Birmingham Choral Union is a choir which exudes enthusiasm. Their demeanour is friendly, they obviously love their shared music-making, they perform a variety of content in a variety of venues, and they shrewdly mine not just the old favourites of the repertoire, but also some little-known nuggets.
Saturday's offerings in this welcoming and appropriate Jewellery Quarter venue were typical of the programming conductor Colin Baines conjures up. Here we heard little-known but eminently functional works by Mendelssohn (his Lutheran Mass) and Dvorak (his Mass in D), and the Birmingham connections of this duo were resonant in this church built long before they were born.
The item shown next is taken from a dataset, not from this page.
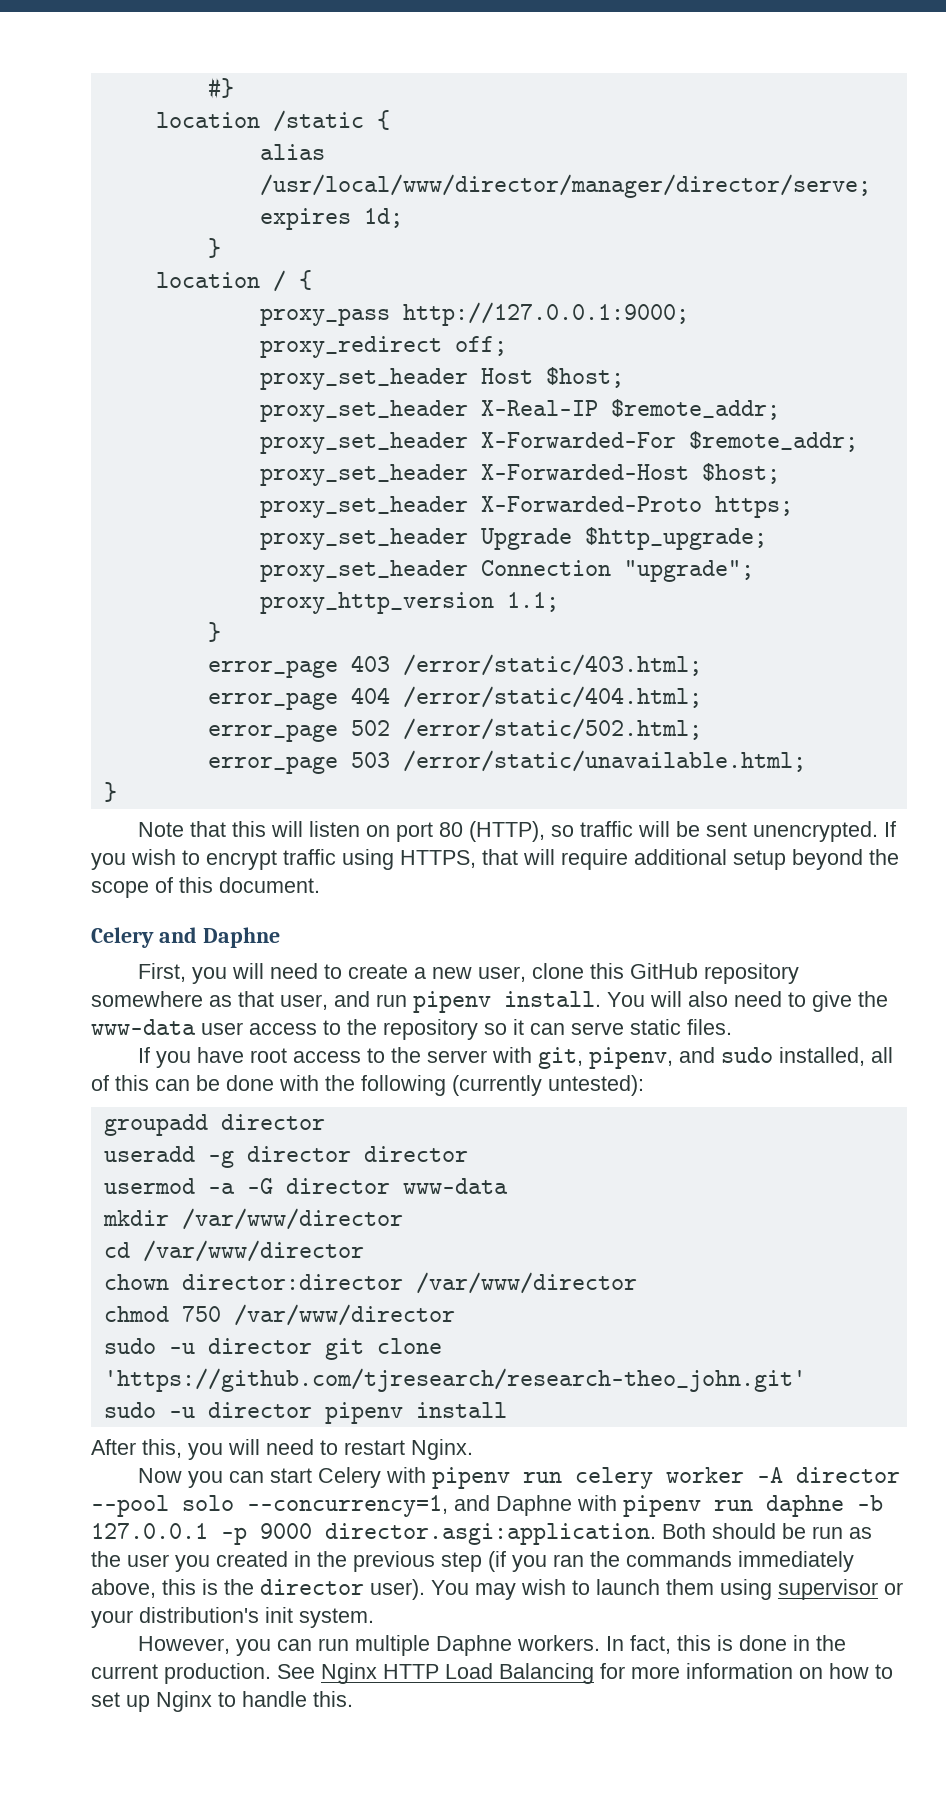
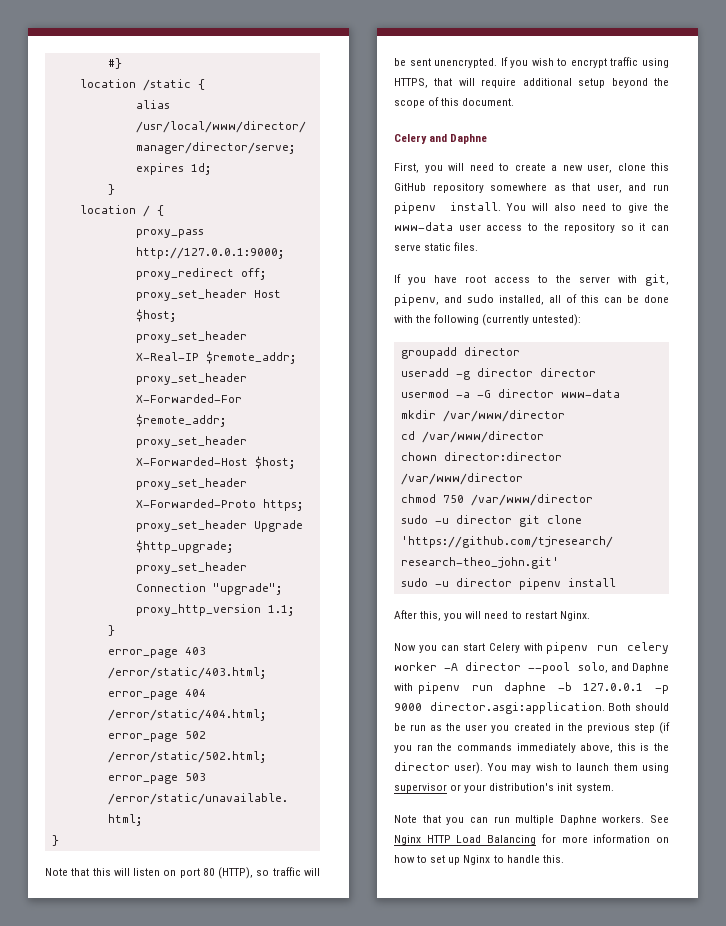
[182,1495,448,1517] solo --concurrency=1, -> [577,662,608,673] solo,
[138,1636,231,1654] However, -> [394,815,441,823] Note that
[606,1635,847,1654] [91,1663,271,1684] In fact, this is done in the current production. -> (645, 819) none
The Mendelssohn is actually a compilation of bits and pieces from various periods in his short but intensely productive career; here we heard midway a well-registrated, acutely-phrased performance of his Prelude and Fugue in C minor for organ from the dependable and musicianly Darren Hogg. The Dvorak is a heartwarming example of Gebrauchsmusik, gently attuned to the pastoral setting of the country church for which it was commissioned, but in fact somewhat monotonous in its textures.
Performances from the BCU were willing and smiling. Diction was assiduous, and in full-blown tutti  sections the sonority was quite thrilling.
Here comes the regretful "but". Many choral societies have problems finding tenors, but the handful here at BCU really do need to meld themselves into a cogent timbre; their many exposed entries were nowhere close to what the composers intended.
Next, does there really need to be so much sitting-down between movements, some of them short and scarcely physically taxing?
But, most significantly, this choir needs to learn how to listen, not only to other singers, but also to the organ, which is there to keep them in tune. All too often harmonies were cloudy, and pitch was seriously at odds with the supporting instrument.